Kutsal emanetleri çalışmanın kendileri için manevi anlamda çok önemli olduğunu vurgulayan Hülya Taşer, “Aslında el sanatları öğretmeniyim ama eşimle tanışana kadar mesleğimle ilgili bir şey yapmıyordum. Eşim beni keşfetti diyebilirim. O, benim elime fırçayı ve boyayı tutuşturdu. ‘Yapamam, edemem’ derken bu noktaya geldik. Kutsal emanetleri yapmak nasip oldu. Kutsal emanetlerin çiziminin nasip olması bizi manen de çok mutlu ediyor. Şu an kutsal emanetlerin replikalarını, yani birebir ölçütlendirilmiş, 3 boyutlu gerçeklik teknikleriyle beraber birebir çalışmalarını yaptık ve okul okul gezerek sergisini yapıyoruz. Türkiye Cumhuriyeti’nin resmi ve onaylı kaynaklarından faydalanarak bu hale getirdik” şeklinde konuştu.
“Sanat, pahalı bir zevktir”
Kullanılacak olan malzemenin de yapılacak olan eserin kıymetini önemli ölçüde etkilediğinin altını çizen Hülya Taşer, “Bunlar yapılırken profesyonel sanat malzemeleri kullanılıyor.

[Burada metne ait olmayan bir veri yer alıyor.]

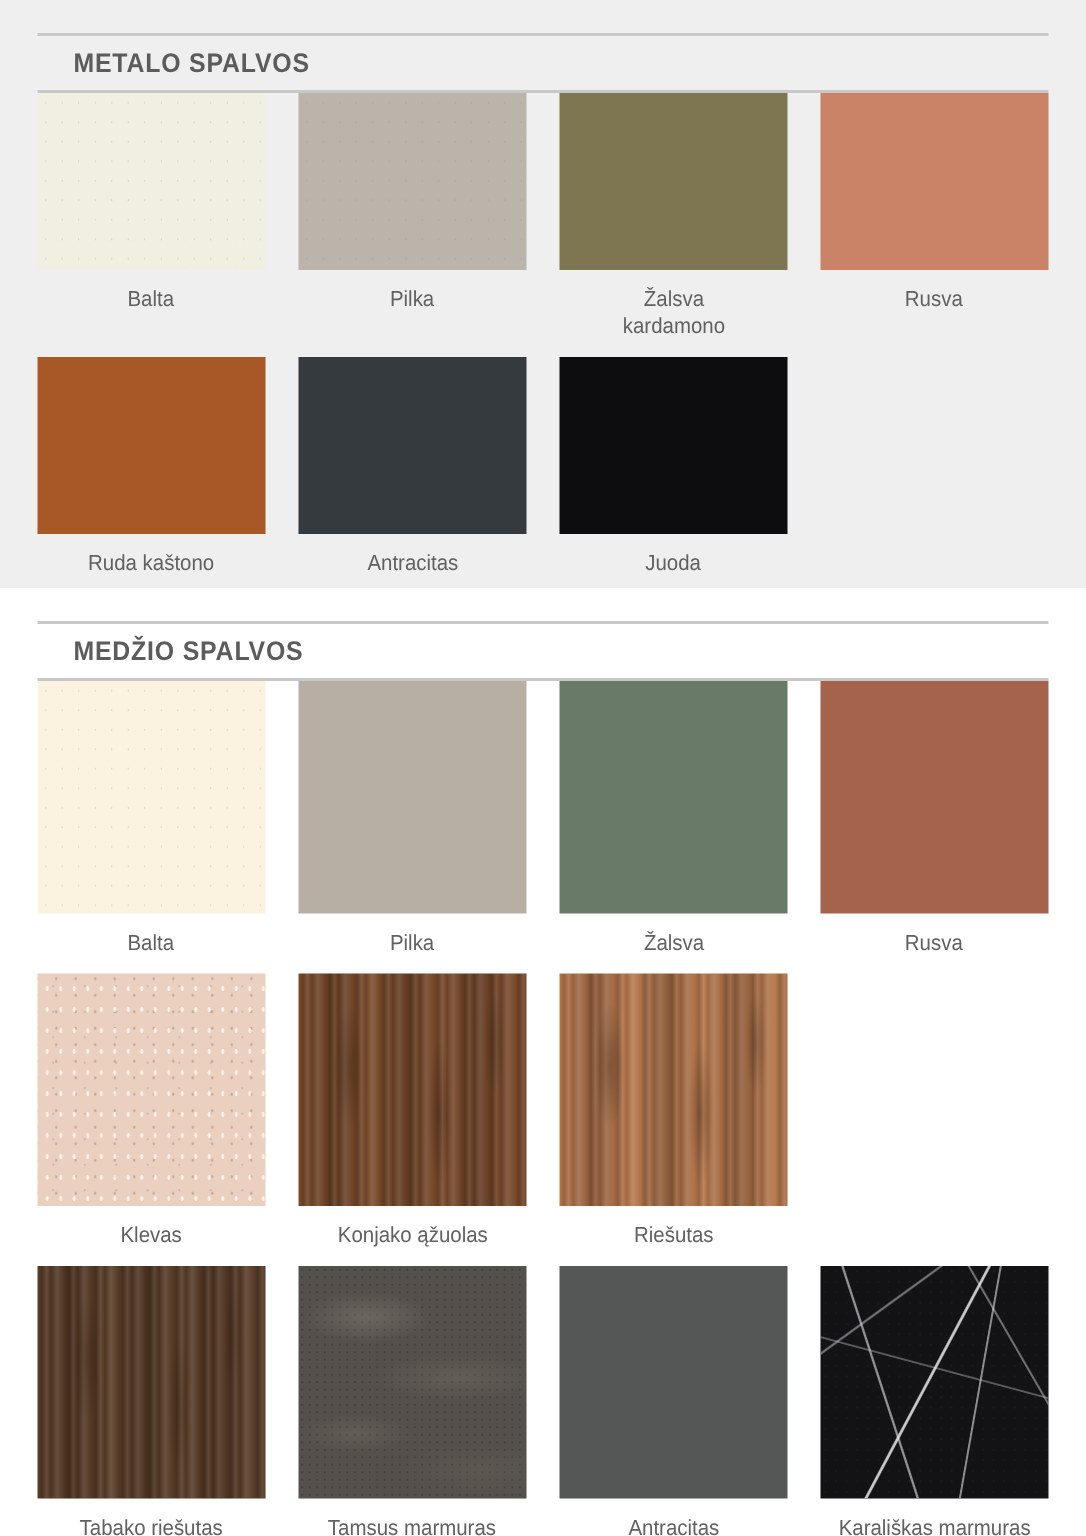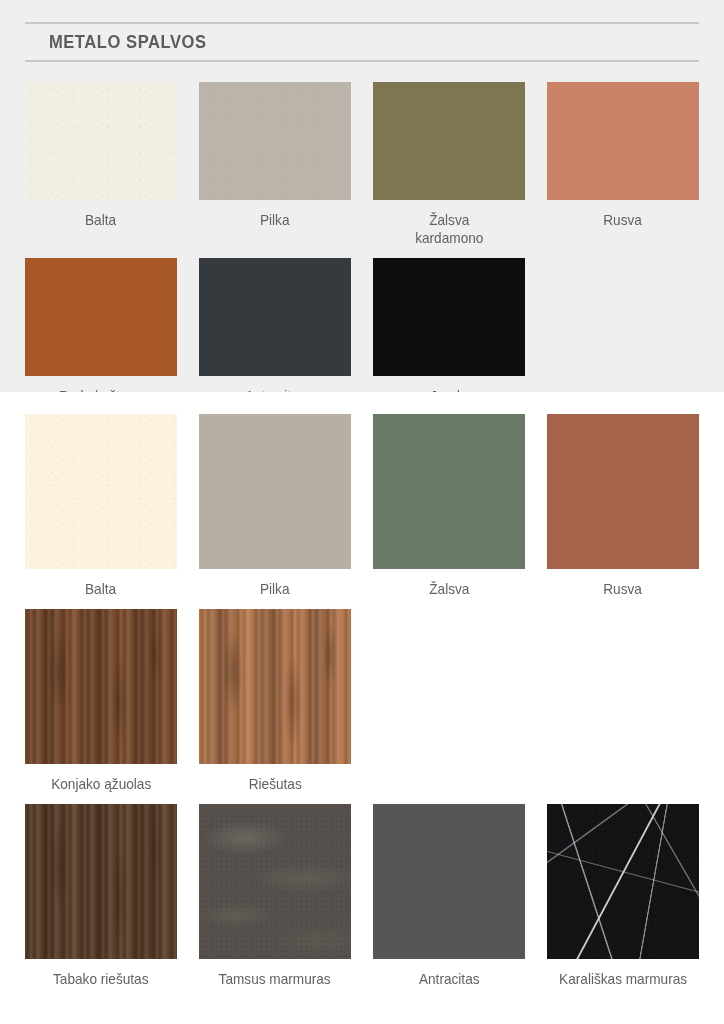--- a/index.html
+++ b/index.html
@@ -43,7 +43,6 @@
     padding: 7px 0 7px 0;
     border-top: 2px solid #c8c8c8;
     border-bottom: 2px solid #c8c8c8;
-    margin-bottom: 20px;
   }
   .section-title {
     font-family: "Liberation Sans", sans-serif;

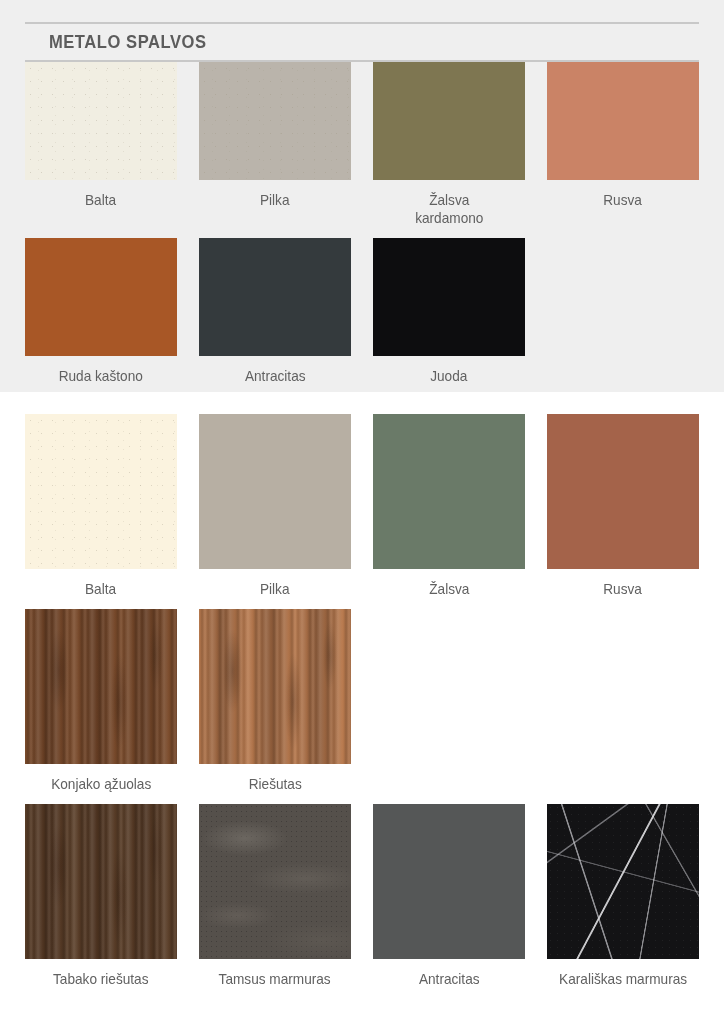--- a/index.html
+++ b/index.html
@@ -200,6 +200,9 @@
   </section>
 
   <section class="section section--wood">
+    <div class="section-head">
+      <div class="section-title">MEDŽIO SPALVOS</div>
+    </div>
 
     <div class="swatch-grid">
       <div class="swatch-cell">

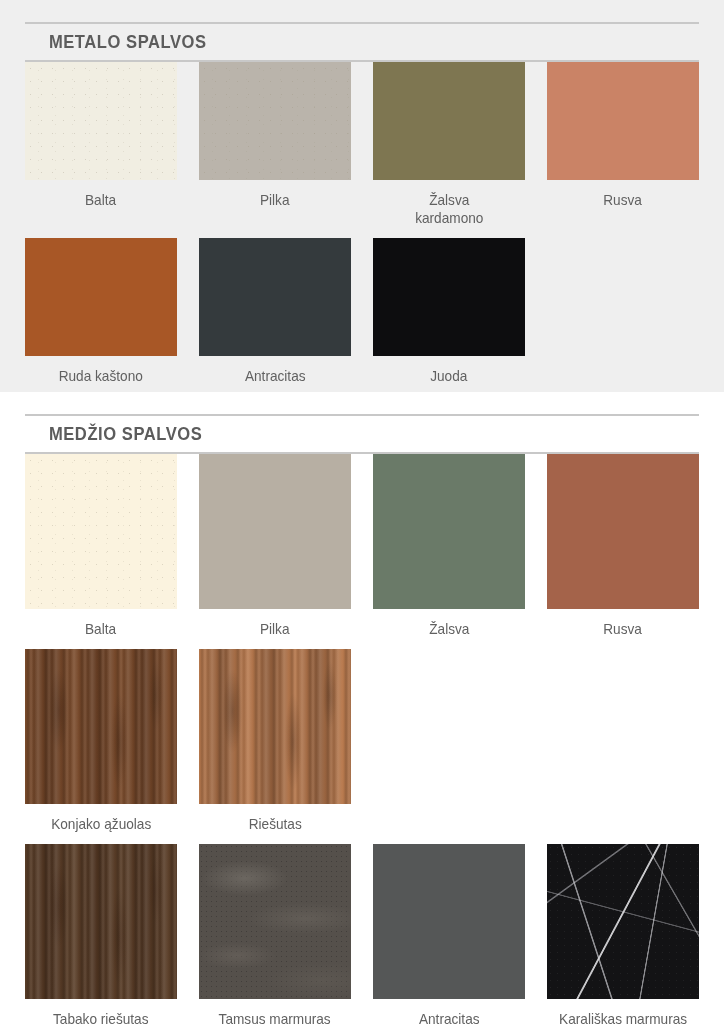--- a/index.html
+++ b/index.html
@@ -227,6 +227,12 @@
 
     <div class="swatch-grid">
       <div class="swatch-cell">
+        <div class="swatch-chip" style="background-color: rgb(235, 207, 191);">
+            <div class="tex tex-speckle-dense"></div>
+          </div>
+        <div class="swatch-label">Klevas</div>
+      </div>
+      <div class="swatch-cell">
         <div class="swatch-chip" style="background-color: rgb(124, 76, 44);">
             <div class="tex tex-grain-strong"></div>
           </div>

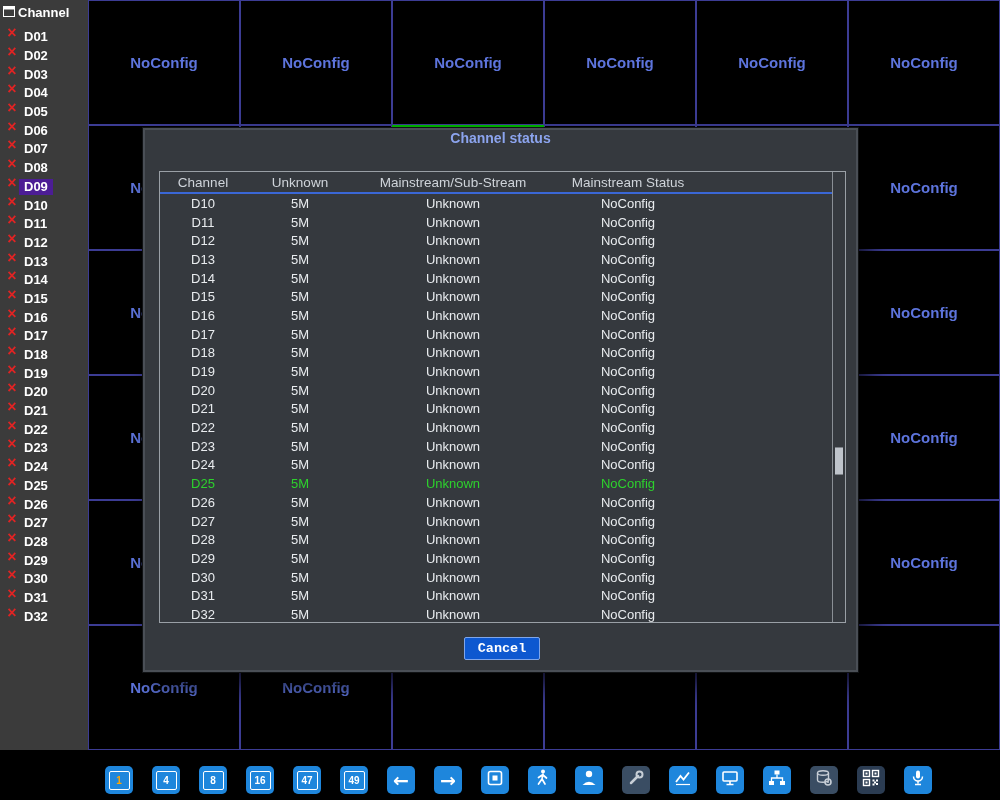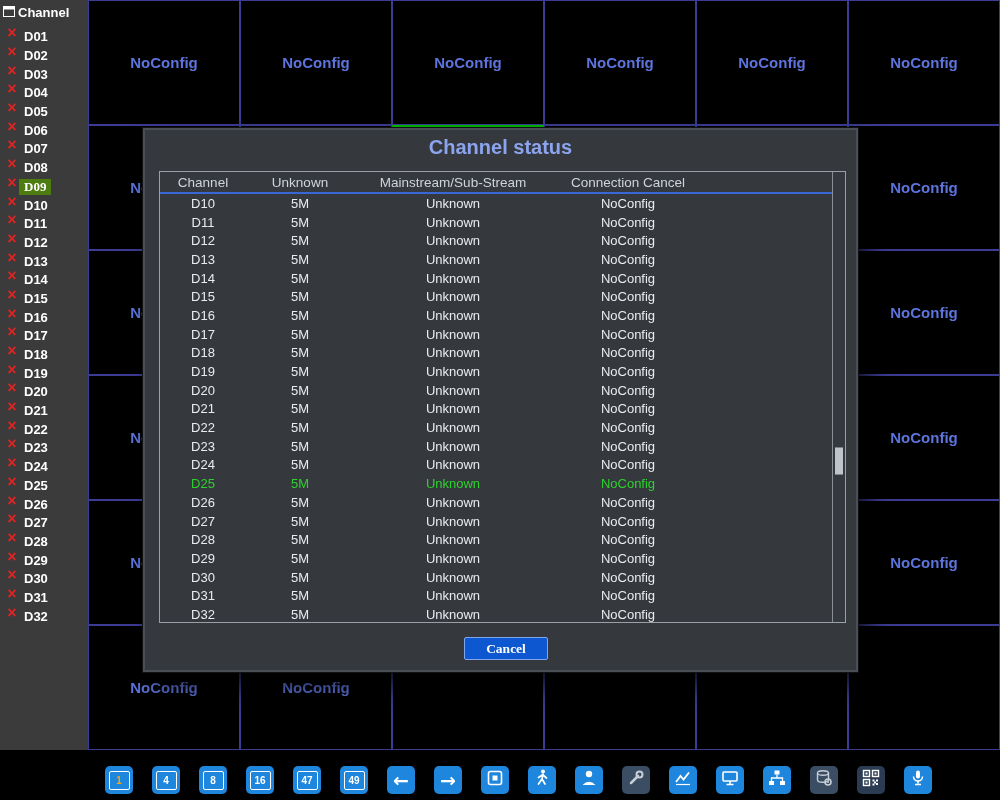--- a/index.html
+++ b/index.html
@@ -25,7 +25,7 @@
   .dialog{position:absolute;left:143px;top:128px;width:715px;height:544px;background:#35393e;
           border:2px solid #4a4f56;outline:1px solid #101214;box-sizing:border-box;
           box-shadow:10px 14px 22px rgba(0,0,0,0.75);}
-  .dialog-title{margin-top:6px;text-align:center;font-size:20px;font-weight:bold;color:#8ca4ee;}
+  .dialog-title{text-align:center;font-size:14px;font-weight:bold;color:#8ca4ee;}
   .table{position:absolute;left:14px;top:41px;width:687px;height:452px;border:1px solid #9aa0a6;box-sizing:border-box;}
   .thead{position:absolute;left:0;right:13px;top:0;height:20px;display:grid;
          grid-template-columns:86px 108px 198px 152px;align-items:center;text-align:center;

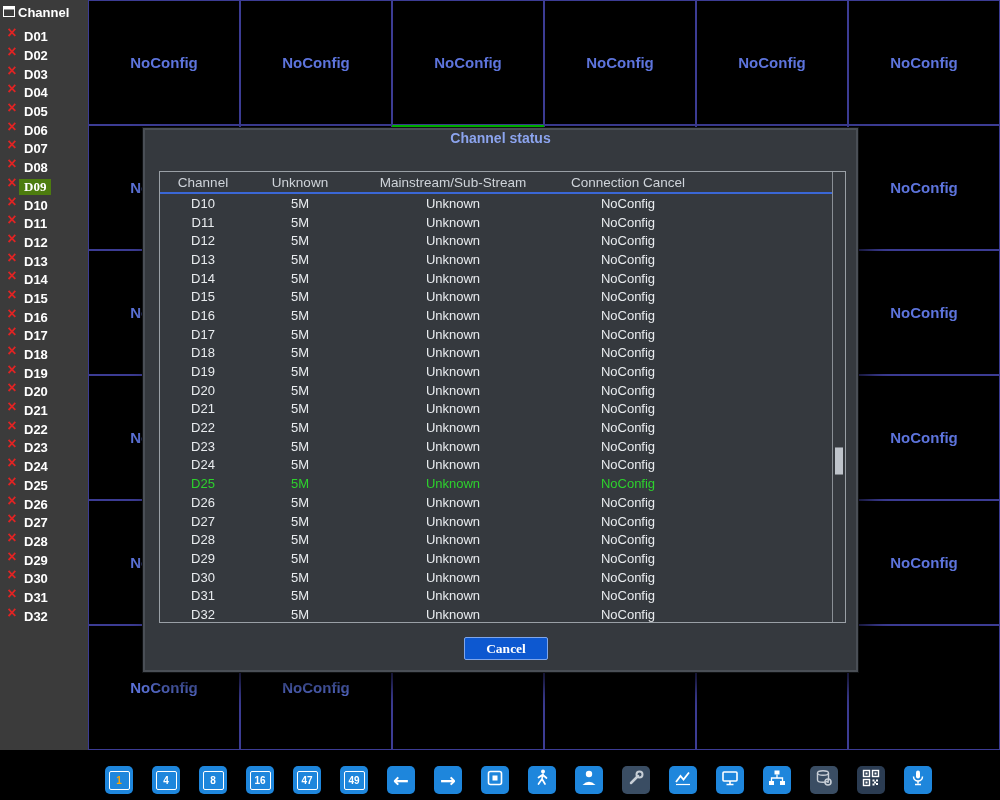--- a/index.html
+++ b/index.html
@@ -12,7 +12,7 @@
   .channel-item{display:flex;align-items:center;height:18.7px;padding-left:5px;font-size:13px;font-weight:bold;cursor:default;}
   .x-icon{color:#e02424;font-size:16px;font-weight:bold;width:14px;line-height:1;text-align:center;}
   .ch-label{padding:0 5px;line-height:16px;margin-top:8px;}
-  .channel-item.selected .ch-label{background:#4d7c0f;font-family:Liberation Serif, serif;}
+  .channel-item.selected .ch-label{background:#4c1d95;}
 
   
   .grid{position:absolute;left:88px;top:0;width:912px;height:750px;display:grid;

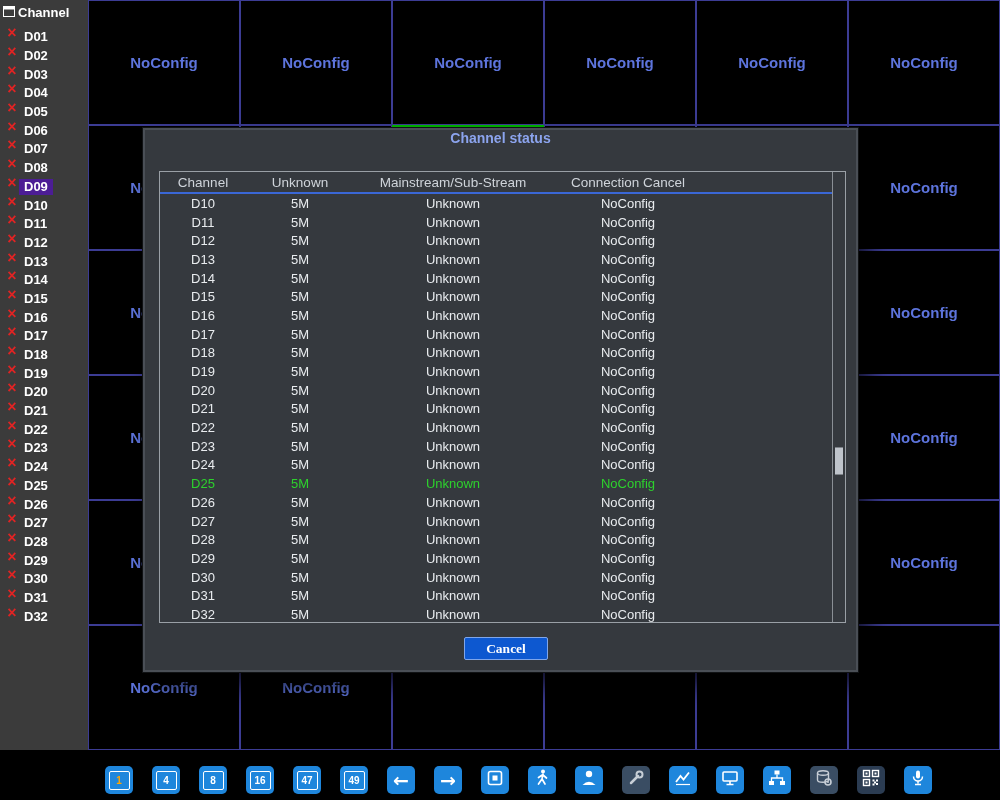--- a/index.html
+++ b/index.html
@@ -491,7 +491,7 @@
       <span class="th">Channel</span>
           <span class="th">Unknown</span>
           <span class="th">Mainstream/Sub-Stream</span>
-          <span class="th">Connection Cancel</span>
+          <span class="th">Mainstream Status</span>
         </div>
       <div class="tbody">
 

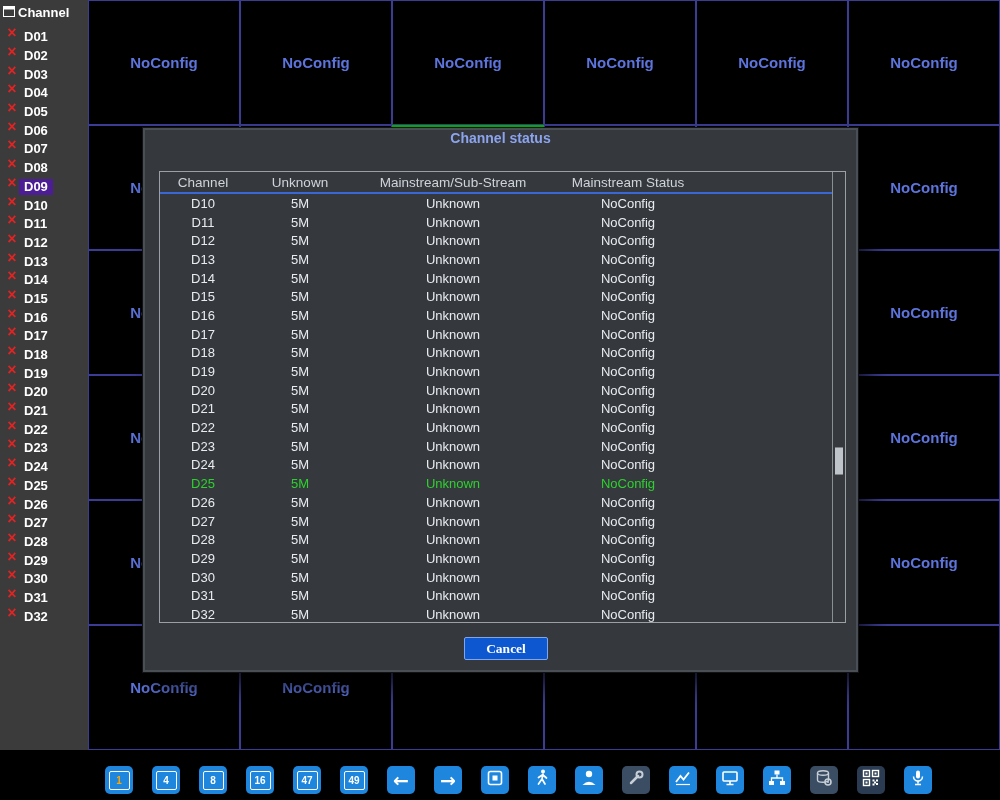--- a/index.html
+++ b/index.html
@@ -38,9 +38,9 @@
   .scrollbar{position:absolute;right:0;top:0;bottom:0;width:13px;border-left:1px solid #8a8f95;box-sizing:border-box;}
   .thumb{position:absolute;left:2px;right:2px;top:275px;height:26px;background:#bfc4cb;
          border-top:1px solid #7d8288;border-bottom:1px solid #7d8288;}
-  .cancel{position:absolute;left:319px;top:507px;width:84px;height:23px;background:#0d58d0;
+  .cancel{position:absolute;left:319px;top:507px;width:76px;height:23px;background:#0d58d0;
           border:1px solid #7fa6ea;border-radius:2px;color:#fff;font-size:13.5px;font-weight:bold;
-          font-family:Liberation Serif, serif;cursor:pointer;}
+          font-family:Liberation Mono, monospace;cursor:pointer;}
 
   
   .toolbar{position:absolute;left:0;top:750px;width:1000px;height:50px;background:#000;}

Profesyonel boyalar ve fırçalar kullanılıyor. Sanat, pahalı bir zevktir. Dolayısıyla, malzemeleri de bu anlamda zordur, yapım süreci uzundur. Ciddi emek ister. Süsleme sanatları, modern sanatlar, minyatür, resim gibi birçok alanı sentezledik aslında bu çalışmayı yaparak. Bu alanların her birinin de malzemesi farklı. Malzemelerin çoğu da yurt dışından geldiği için bize ciddi bir maliyeti oldu. Örneğin, altın kullanıyoruz. Zaten Arapça’da tezhip, zeheb kelimesinden türemiştir. Zeheb, Arapça altın demektir, altınlamak manasına gelir. Haliyle biz de eserlerimiz üzerinde altın kullanıyoruz. Eserin kıymetli olması için, yalnızca onun üzerinde yapılan ince işçilik değil de esere kıymet gösterdiğimiz babından da en kıymetli malzeme kullanılması da önemlidir. Özellikle Kur’an-ı Kerim süslemek adına tezhip sanatı yapılır. Kur’an-ı Kerim’i en değerli malzeme olan altınla süslemek de bizim geleneğimizde vardır” diye konuştu.
“Yapmak istediğiniz zaman, bir yolunu buluyorsunuz”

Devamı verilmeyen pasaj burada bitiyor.